If you decide to dive-bomb your homework by cheating on the work, there is a new study out that clearly suggests you will flame out when tested on the cheated studying. If you don’t want to risk ashes, don’t tempt the fire.

A professor at the Massachusetts Institute of Technology devised a clever way to detect student cheating on homework in his introductory physics course–and found about 50 percent more cheating than students reported in anonymous surveys. And he discovered that frequent cheaters ended up bombing their exams.

The professor, David E. Pritchard, led a research team that analyzed student performance in an online homework system called MasteringPhysics.com during four different semesters. The researchers were able to measure the time spent on each question and look for suspicious work patterns. If a student took less than a minute each answering several complex questions and got them all right, for instance, the system flagged that as likely cheating. “Since one minute is insufficient time to read the problem and enter the several answers typically required, we infer that the quick-solver group is copying the answer from somewhere…”

When there is such clear evidence that cheaters do not do well on exams — why is there still the temptation to cheat?

There must be even clearer evidence somewhere that demonstrates that cheating does, in fact, get you ahead in some areas more often than not, and that actually studying and learning something isn’t all that important in the real world.

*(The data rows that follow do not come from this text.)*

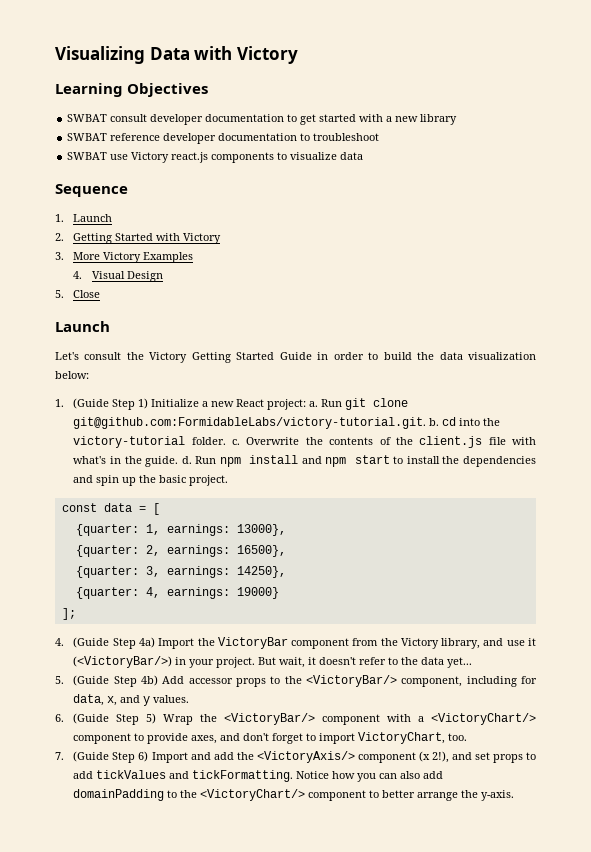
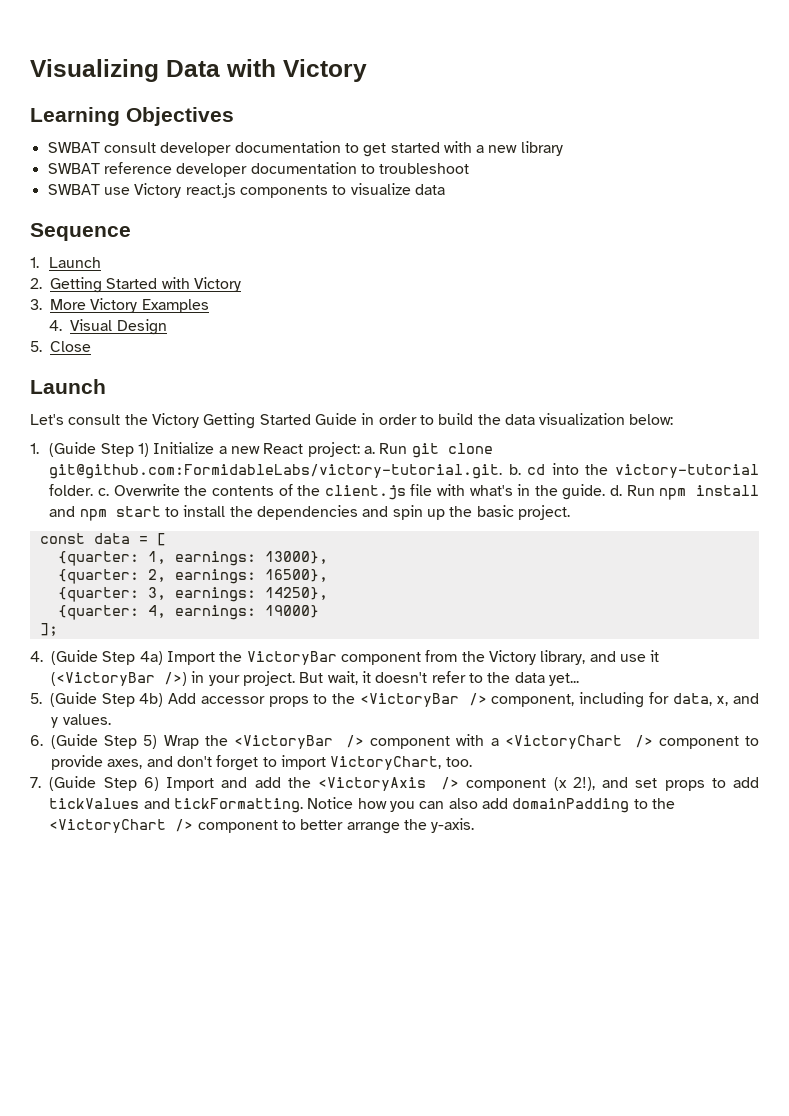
[73,656,173,668] (<VictoryBar/>) -> [51,672,187,686] (<VictoryBar />)
[306,675,398,687] <VictoryBar/> -> [359,693,487,707] <VictoryBar />
[224,713,316,725] <VictoryBar/> -> [233,735,364,749] <VictoryBar />
[431,713,537,725] <VictoryChart/> -> [504,735,653,749] <VictoryChart />
[256,751,355,763] <VictoryAxis/> -> [318,777,460,791] <VictoryAxis />
[200,789,306,801] <VictoryChart/> -> [49,819,194,833] <VictoryChart />

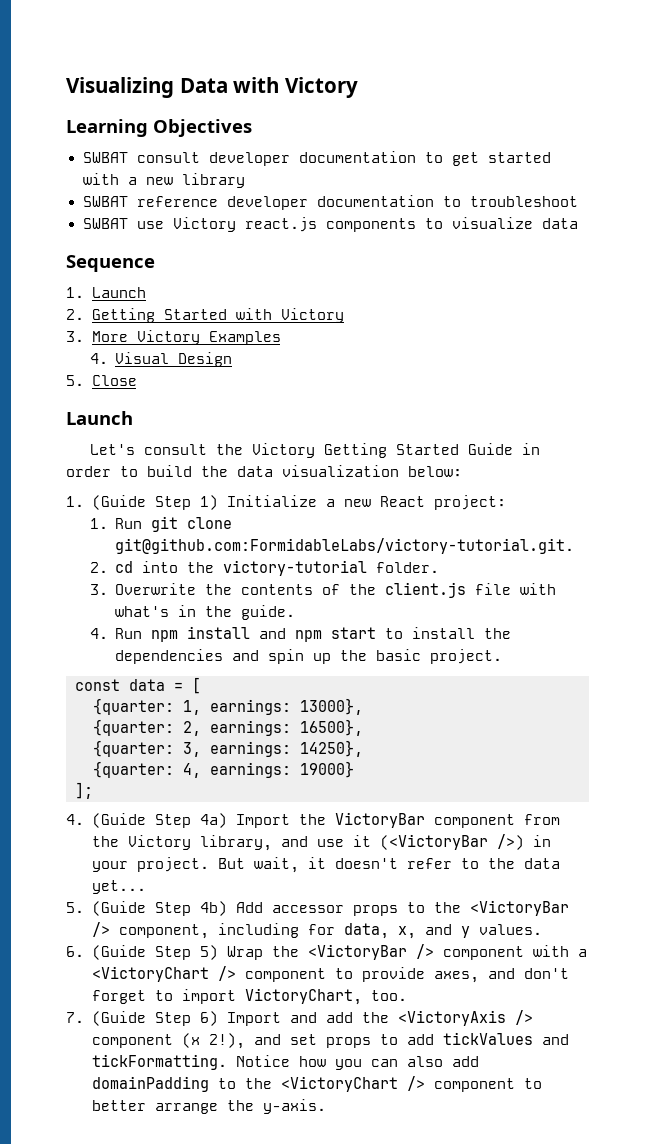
[363,446,375,454] a. -> [89,518,108,529] // 1.
[508,464,521,475] b. -> [89,562,108,573] // 2.
[97,488,109,496] c. -> [89,584,108,595] // 3.
[610,485,623,496] d. -> [89,628,108,639] // 4.

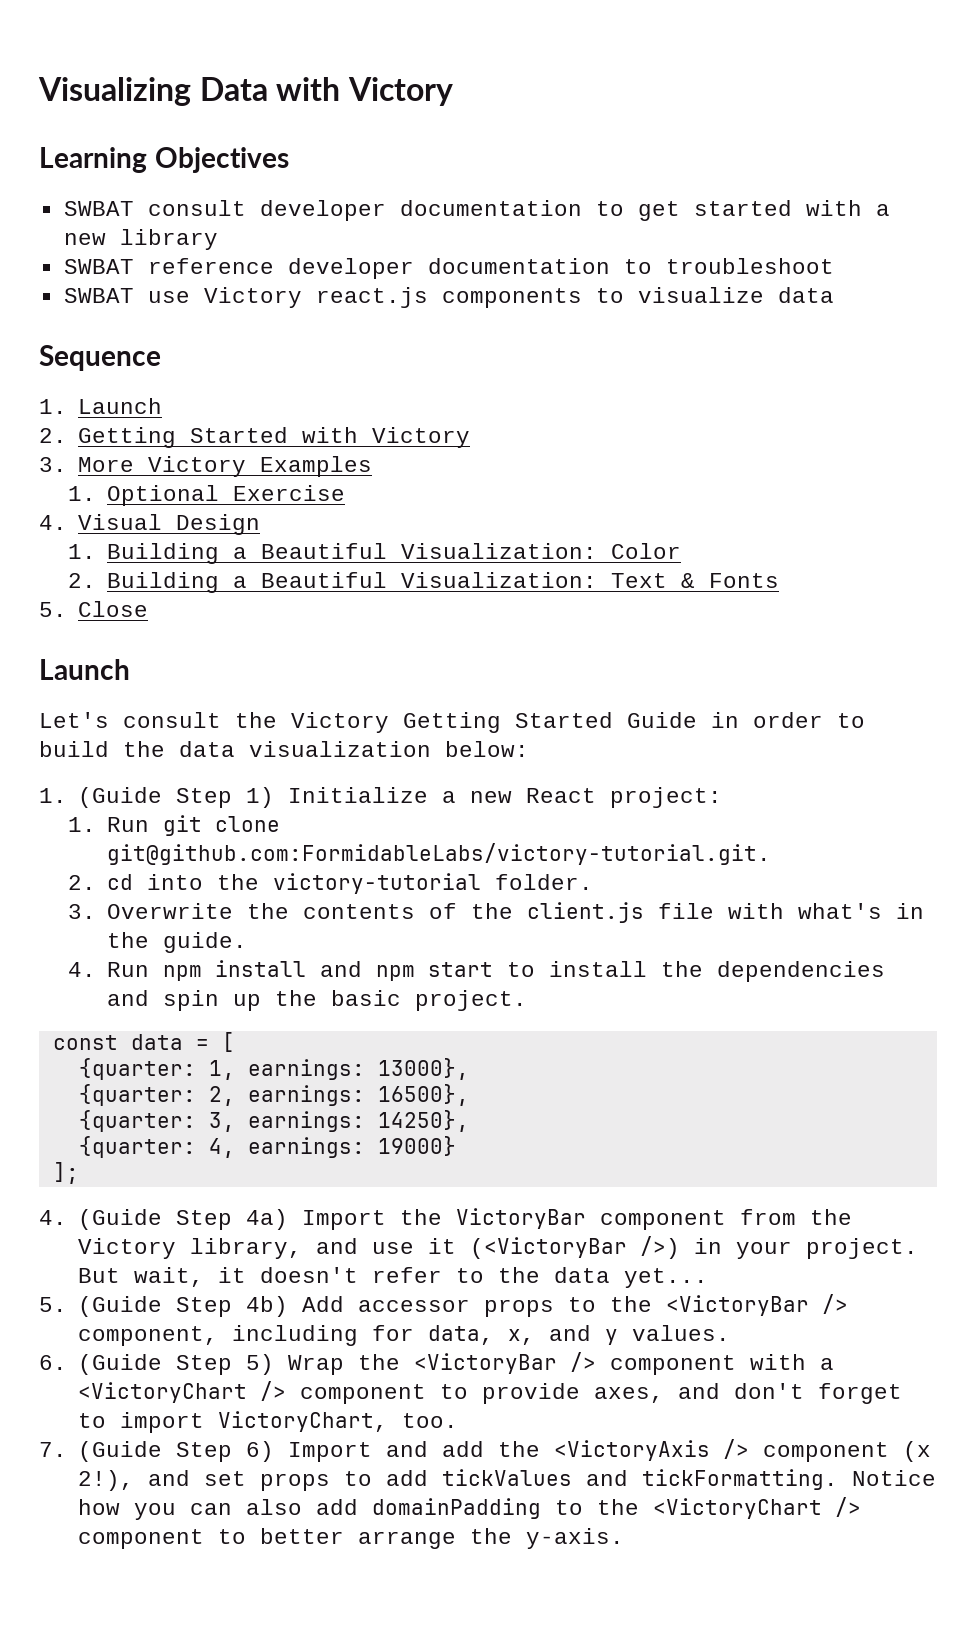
[89,352,233,367] 4. Visual Design -> [68,485,346,506] [39,514,261,535] [68,543,682,564] [68,572,780,593] 1. Optional Exercise // 4. Visual Design // 1. Building a Beautiful Visualization: Color // 2. Building a Beautiful Visualization: Text & Fonts

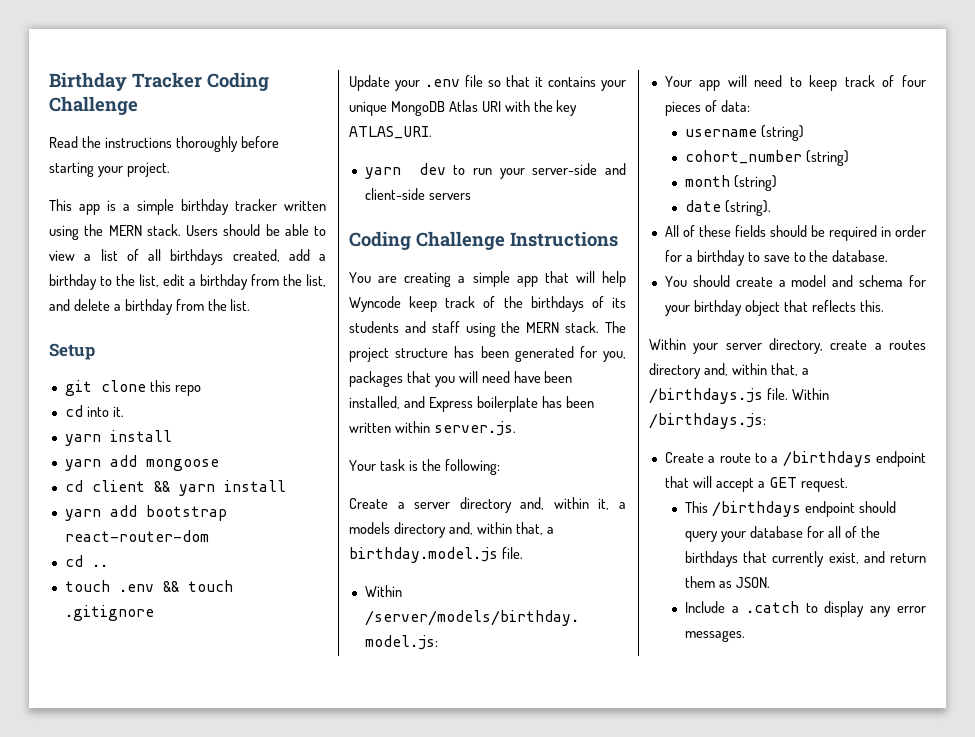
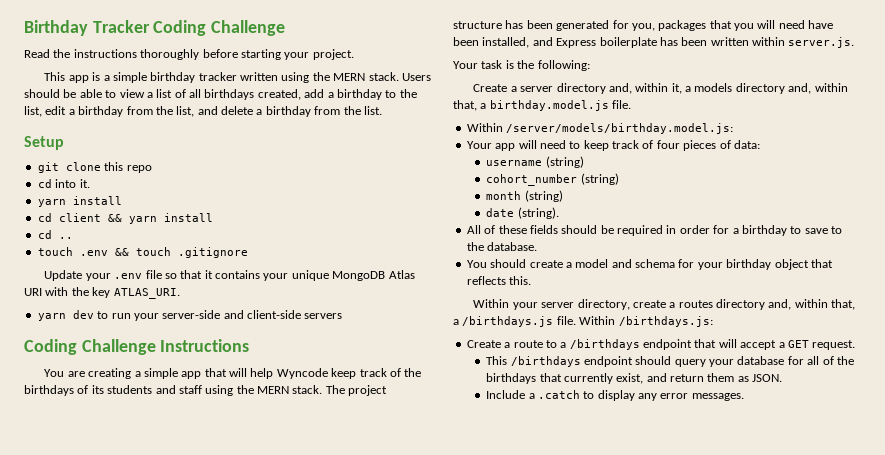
[64,455,219,471] // yarn add mongoose -> (122, 200) none
[64,505,227,521] [64,530,209,542] // yarn add bootstrap react-router-dom -> (213, 217) none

That’s why I always like to create exams that require real time associations by comparing and contrasting seemingly unrelated ideas, texts and modes of thinking.

Comparison and contrast requires double thinking.  You must first wholly comprehend each idea on its own terms and then you must denude the structure of the original mind that created each comparable to then create your own whole new understanding.

Students who do their homework have no problem comparing and contrasting and the cheaters are dead in the water from the start of the exam because they only stole the bits without comprehending the whole.

You can use comparing and contrasting in any exam — even in a mathematics exam — because you are not just testing one right answer, but at least two, and then weighing the differences in the results and analyzing the modes of thinking used to arrive at an absolute answer.

Cheaters are only as good as the poorness of their professors — and that’s why it is each instructor’s duty to challenge the student mind for not just the right answer — but to also require the demonstration of the logic and rationale for arriving at a sensible conclusion that can be right in one context and wrong in another, and the difference in the knowing, is all in the persuasive argument of the studious mind.

3 Comments

  1. It’s really saddening to see students act up like this. I would bet that cheating is somewhat based on people figuring out that if they want to pass a class they only need to ace all of their homework and with any ‘luck’, do poorly enough on their exams that they don’t fail the class.

  2. I guess it depends if you’re graded on homework or not. Most instructors prefer to give much more weight to exams done in class under a time restraint because the natural flow of what the student learned — or didn’t learn — comes out in its purest form.